Is their a relationship to crude oil and DOW stock prices?

Crude oil prices go up Dow stock prices fall or move together or vise verse.

3 Responses to “Is their a relationship to crude oil and DOW stock prices?”

  1. jeff410 Says:

    None directly. It depends on the relative price of oil. Higher stock prices and higher oil prices can mean the economy is expected to get stronger. But if oil goes too high stock prices may go down, because oil is a cost to many businesses. If it becomes too high they cant afford it, and cant raise their prices, and it lowers their profit margins.

  2. pps p Says:

    Yes, Crude oil contracts are closely corelated by the movement of equity markets than it’s own fundamentals.


    When this contracts spends lot of time below RSI 30 or Above RSI 70 , it is definitely a proof that it is moving based on markets than by it’s own fundamnetals.

    Unless, there is some fresh bearish or bullish news about the crude out which traders have not digested , there is no point of crude spending more time below RSI 30 or above RSI 70.

    so, where is this fresh news coming from????

    Of course, we dont get fundamentl news about oil until every wednesday where EIA releases report or any other OPEC meeting report.

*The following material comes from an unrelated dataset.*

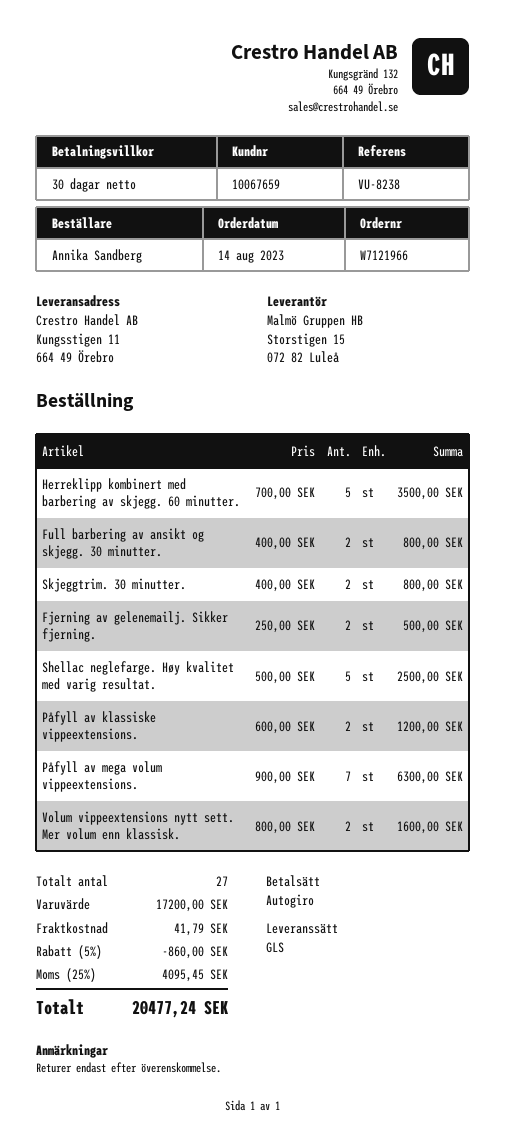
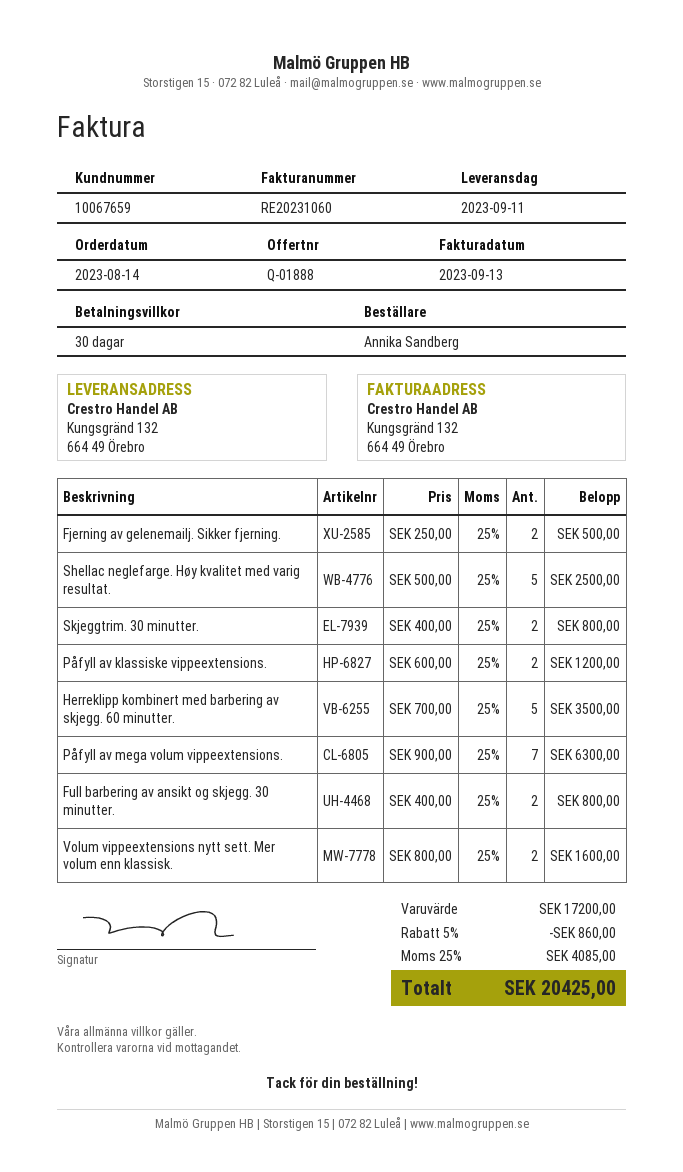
ship to: Kungsstigen 11, 664 49 Örebro -> Kungsgränd 132, 664 49 Örebro
shipping: 41.79 -> none
tax: 25% = 4095.45 -> 25% = 4085.00
total: 20477.24 -> 20425.00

    But, still, RSI is loitering more time below RSI 30 or above RSI 70 ….so, Now, ask yourself, where is this fresh news coming from?

    answer is, stock market movements!!!!!

    so, it is a proof, that crude oil is closely correlated by stock market movements for time being atleast.

  3. WhiffRich Says:

    The correlation has been very tight since late 2007, but at some point, with the US Dollar decoupling itself from the stock market, the oil markets will follow suit.

    This will eventually happen as crude oil is priced around the world in US Dollars. At some point the market will trade based upon higher oil prices leaves less for consumers to spend elsewhere.

    Look at crude in the $70 range right now. Gas prices for unleaded regular is $2.94 in Northern California. Imagine what they would be if we tested the all time continuous contract highs in the $140’s.